Jennifer Nadler, “Contract Damages, Moral Agency, and Henry James’ The Ambassadors”, Canadian Journal of Law & Jurisprudence, Vol. XXXII, No. 2 (August 2019).

This paper enters the dispute over the proper interpretation of the expectation measure of damages in contract law. Should damages be measured by the plaintiff’s financial loss or by the cost of acquiring a substitute performance (“cost of cure”)? I begin by presenting a moral (as opposed to an economic or a pragmatic) justification for the traditional contract principle that a plaintiff has a right to compensation for the financial loss flowing from breach but no right to performance. I do so by showing that implicit in the principle that the plaintiff has a right to compensation for financial loss alone is a conception of moral agency as a capacity for detachment from things. Through an exploration of Henry James’ novel The Ambassadors, I try to show what is valuable in that conception, although I argue that it is, in the end, incomplete. Then I consider the self-authorship conception of moral agency implicit in the moralist’s proposal to replace the financial loss remedy with a right to performance or to compensation for the cost of securing a substitute performance. Again, through a reading of James’ novel, I try to show what is valuable in this conception although I argue that it too is incomplete. I suggest that the conceptions of moral agency respectively implicit in the financial loss and cost of cure remedies are constituent parts of a complete conception. Once we see this, we arrive at a moral justification for a contract law which treats compensation for financial loss as the normal rule but exceptionally allows for a remedy that aims at securing performance.
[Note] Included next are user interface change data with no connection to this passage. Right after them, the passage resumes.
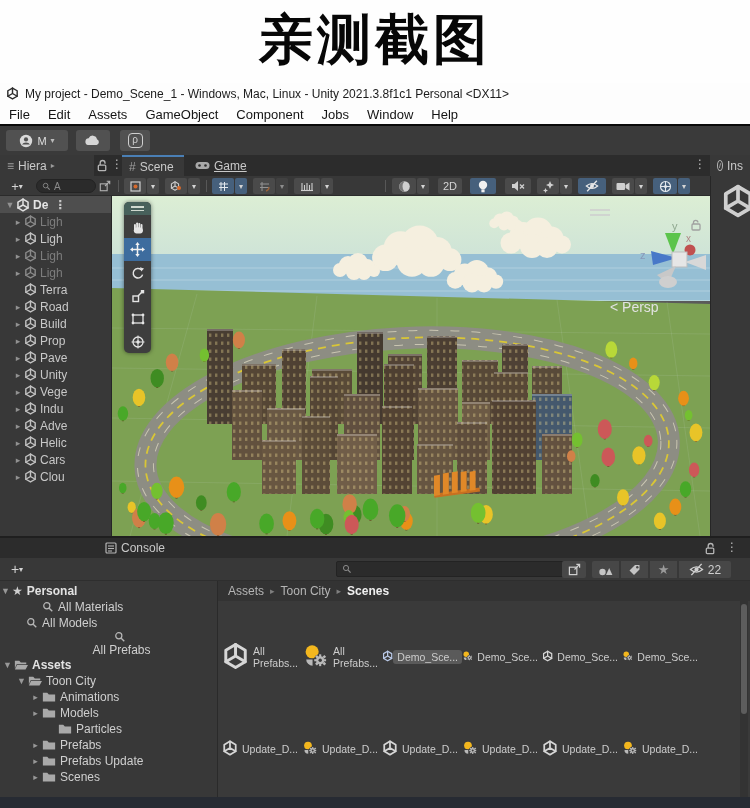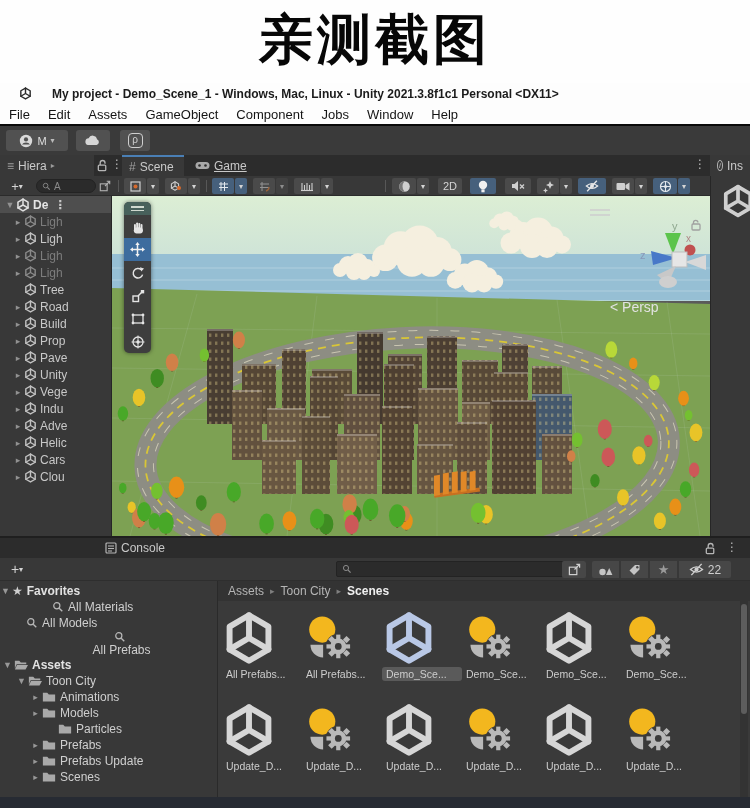--- a/index.html
+++ b/index.html
@@ -5,21 +5,21 @@
   *{margin:0;padding:0;box-sizing:border-box;}
   html,body{width:750px;height:808px;background:#222;}
   body{font-family:"Liberation Sans","DejaVu Sans",sans-serif;-webkit-font-smoothing:antialiased;}
   #app{position:relative;width:750px;height:808px;background:#383838;overflow:hidden;}
   .abs{position:absolute;}
   
   .banner{left:0;top:0;width:750px;height:83px;background:#fefefe;color:#070707;
           font-size:54px;font-weight:900;text-align:center;line-height:80px;letter-spacing:4px;
           font-family:"DejaVu Sans","Liberation Sans",sans-serif;}
   .titlebar{left:0;top:83px;width:750px;height:21px;background:#fdfdfd;color:#1b1b1b;
-            font-size:12px;display:flex;align-items:center;gap:20px;padding-left:19px;font-weight:bold;}
+            font-size:12px;display:flex;align-items:center;gap:6px;padding-left:6px;}
   .menubar{left:0;top:104px;width:750px;height:22px;background:#fdfdfd;border-bottom:2px solid #0a0a0a;
            display:flex;align-items:center;font-size:13px;color:#141414;}
   .menubar span{padding:0 9px;cursor:default;}
   
   .maintb{left:0;top:126px;width:750px;height:29px;background:#3a3a3a;}
   .tbtn{position:absolute;top:4px;height:21px;background:#515151;border-radius:3px;
         display:flex;align-items:center;justify-content:center;gap:4px;color:#dedede;font-size:11px;}
   
   .tabrow{left:0;top:155px;width:750px;height:21px;background:#2c2c2c;}
   .tab{position:absolute;top:0;height:21px;display:flex;align-items:center;gap:4px;
@@ -61,21 +61,21 @@
   .treepanel{left:0;top:581px;width:218px;height:216px;background:#383838;border-right:1px solid #2a2a2a;overflow:hidden;padding-top:2px;}
   .trow{height:16px;display:flex;align-items:center;font-size:12px;color:#cfcfcf;white-space:nowrap;}
   .trow .arr{width:11px;color:#989898;font-size:9px;text-align:center;flex:none;}
   .trow b{font-weight:bold;color:#e2e2e2;}
   .trow svg{flex:none;margin:0 4px 0 1px;}
   .crumbbar{left:218px;top:581px;width:532px;height:20px;background:#333333;display:flex;align-items:center;
             font-size:12px;color:#b5b5b5;padding-left:10px;gap:6px;}
   .crumbbar .sep{color:#7f7f7f;font-size:9px;}
   .crumbbar .last{color:#efefef;font-weight:bold;}
   .gridarea{left:218px;top:601px;width:532px;height:196px;background:#3a3a3a;overflow:hidden;}
-  .cell{position:absolute;width:80px;height:90px;display:flex;flex-direction:column;}
+  .cell{position:absolute;width:80px;height:90px;display:flex;flex-direction:row;align-items:center;}
   .cell .lbl{margin-top:2px;font-size:10.5px;color:#cdcdcd;padding:1px 4px;border-radius:3px;}
   .cell .lbl.sel{background:#5a5a5a;}
   .scroll{left:740px;top:601px;width:8px;height:196px;background:#333;}
   .scroll i{display:block;margin:3px 1px;width:6px;height:110px;background:#5d5d5d;border-radius:3px;}
   .statbar{left:0;top:797px;width:750px;height:11px;background:#272b33;}
   .ico{display:inline-flex;align-items:center;justify-content:center;}
 </style>
 </head>
 <body>
 
@@ -396,21 +396,21 @@
           <svg width="13" height="13" style="color: rgb(138, 138, 138);">
             <use href="#unitylogo"></use>
           </svg>
           <span>Ligh</span>
         </div>
         <div class="hrow">
           <span class="arr"></span>
           <svg width="13" height="13" style="color: rgb(194, 194, 194);">
             <use href="#unitylogo"></use>
           </svg>
-          <span>Tree</span>
+          <span>Terra</span>
         </div>
         <div class="hrow">
           <span class="arr">▸</span>
           <svg width="13" height="13" style="color: rgb(194, 194, 194);">
             <use href="#unitylogo"></use>
           </svg>
           <span>Road</span>
         </div>
         <div class="hrow">
           <span class="arr">▸</span>
@@ -917,23 +917,23 @@
         </span>
       <span>22</span>
     </div>
   </div>
 
   <div class="abs treepanel">
     <div id="fav-block">
         <div class="trow">
           <span class="arr">▼</span>
           <span style="color:#cfcfcf;margin:0 4px 0 1px">★</span>
-          <b>Favorites</b>
-        </div>
-        <div class="trow" style="padding-left: 26px; margin-left: 26px;">
+          <b>Personal</b>
+        </div>
+        <div class="trow" style="padding-left: 42px;">
           <svg width="12" height="12" style="color: rgb(184, 184, 184); margin: 0px 4px 0px 0px;">
             <use href="#mag"></use>
           </svg>
           <span>All Materials</span>
         </div>
         <div class="trow" style="padding-left: 26px;">
           <svg width="12" height="12" style="color: rgb(184, 184, 184); margin: 0px 4px 0px 0px;">
             <use href="#mag"></use>
           </svg>
           <span>All Models</span>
KEYWORDS: contract theory; expectation damages; cost of cure; performance interest; law and literature.


Cosmin Vraciu, “Property Rights and the Regulatory State”, Canadian Journal of Law and Jurisprudence, Vol. XXXIII, No. 2 (August 2019).

When state regulations prevent owners from certain uses of their property, is this action of the state a taking of property which requires compensation? One way of answering this problem, within a framework viewing property as a bundle of rights, is to inquire into whether the incident of use is an essential element of the bundle making up the property. Given the difficulties with figuring out what is essential and what is not, I propose an alternative solution, which does not give up the bundle-of-rights framework, but which, while assuming all incidents to be equally essential, it concentrates, instead, upon the legal entitlements conveying those incidents. I begin by arguing that while the incident of possession may be expressed by a right to exclude, the incident of use is expressed by a Hohfeldian liberty, and then I consider the consequences of this argument for the question of regulatory takings. I argue that while the liberty to use does not render the incident of use meaningless (at least, insofar as regulation of property use is concerned), there is nonetheless a significant distinction between transgressing a right and transgressing a liberty, and this implies that what it takes for an infringement of the right to exclude to be translated into a taking of the (whole) property is less than what it takes for the infringement of the liberty to use to be translated into a taking of property. As I show in the paper, we can achieve this result either by means of an argument from ‘constitutional residue’ or by means of an argument from the specification of constitutional rights.

KEYWORDS: property rights; liberty to use; regulatory takings; right to exclude; bundle of rights; Hohfeldian entitlements; incidents of ownership.